Autoantibodies are a hallmark of autoimmune hepatitis, but most are not disease specific. Autoantibodies to soluble liver antigen (SLA) and to liver and pancreas antigen (LP) have been described as disease specific, occurring in about 30% of all patients with autoimmune hepatitis, but no standardised assays are available. Methods We tested 2000 serum samples from patients with various liver diseases and controls for SLA autoantibodies by inhibition ELISA. Serum samples positive for SLA antibodies were used for immunoscreening of cDNA expression libraries. Identified clones were tested against a panel of serum samples positive for SLA and LP autoantibodies and control serum samples, and the epitope mapped by deletion mutants and exonuclease digestion.

FINDINGS:

SLA and LP autoantibodies were identical. Of 2000 serum samples screened, 35 were positive for SLA autoantibodies. These positive samples came from patients with autoimmune hepatitis; three from patients with an overlap syndrome (primary biliary cirrhosis and secondary autoimmune hepatitis).

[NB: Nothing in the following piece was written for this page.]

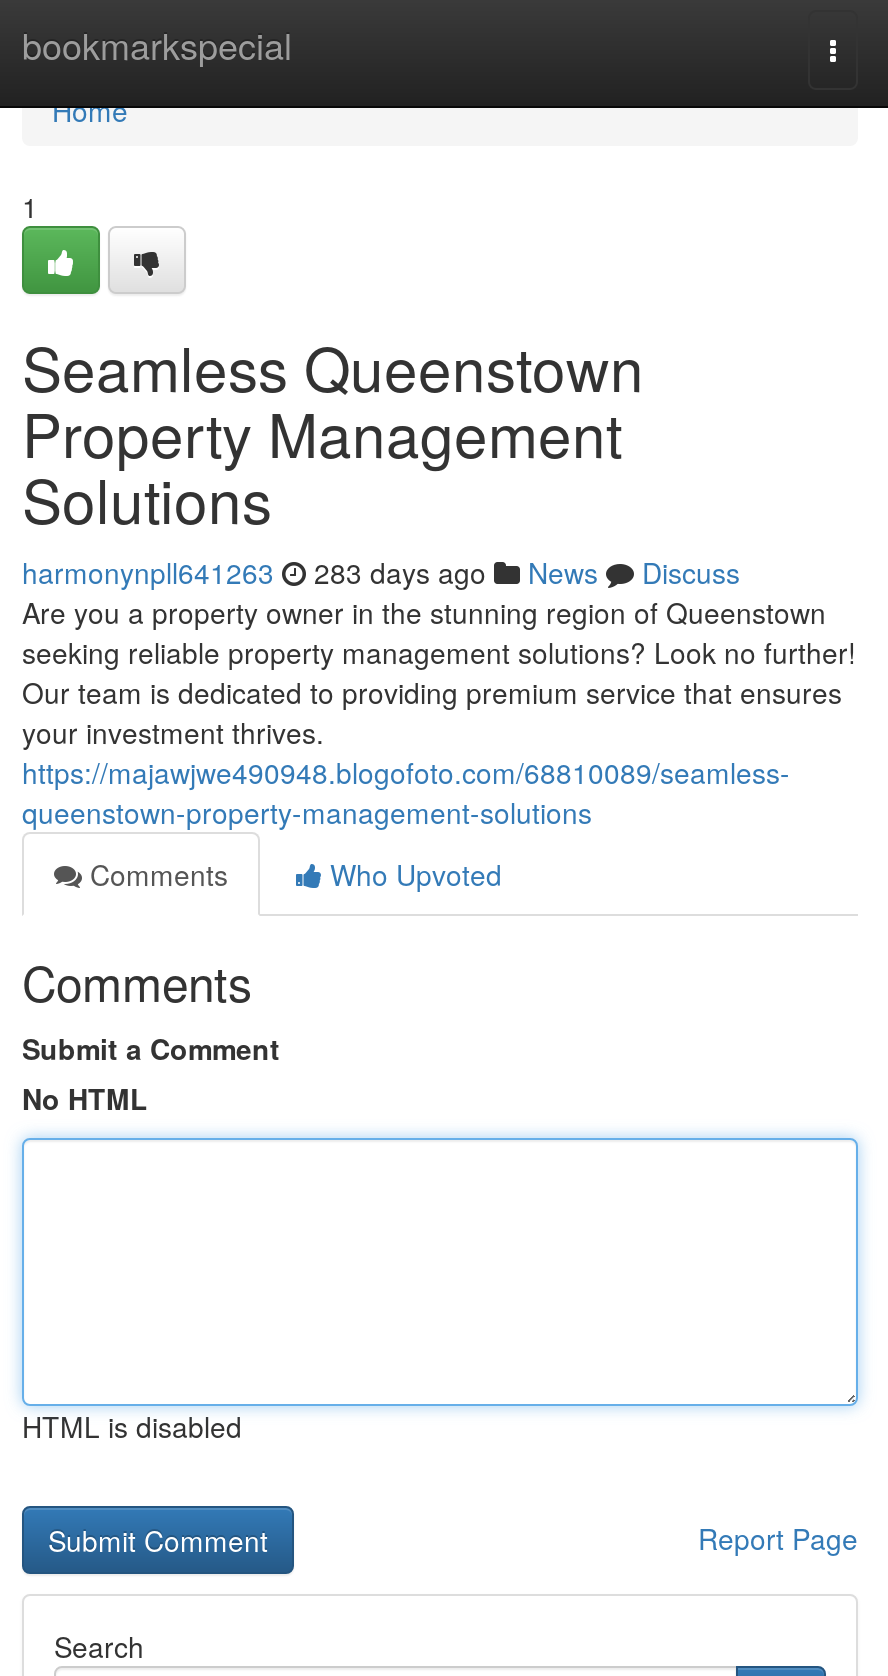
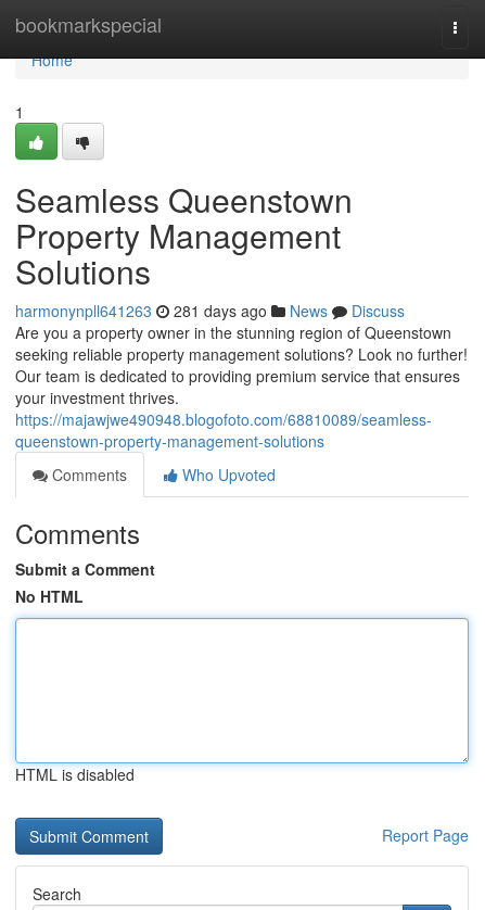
[22,552,740,592] harmonynpll641263 283 days ago News Discuss -> [15,300,405,321] harmonynpll641263 281 days ago News Discuss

Expression cloning and absorption experiments identified a 422 aminoacid protein present in two splice variants as the sole target antigen. Aminoacids 371-409 were critical for immune recognition.

INTERPRETATION:

The identified cDNA encodes the primary target antigen of SLA/LP autoantibodies. The SLA/LP antigen has a previously unknown aminoacid sequence, and presumably codes for an unindentified enzyme, suggested to be UGA-suppressor tRNA-associated protein. SLA/LP autoantibodies are disease specific and recognise a dominant epitope, suggesting a specific antigen-driven immune response. Identification of the SLA/LP target antigen will allow establishment of a reliable, widely available diagnostic assay. Furthermore, its role in the pathogenesis of autoimmune hepatitis can now be studied.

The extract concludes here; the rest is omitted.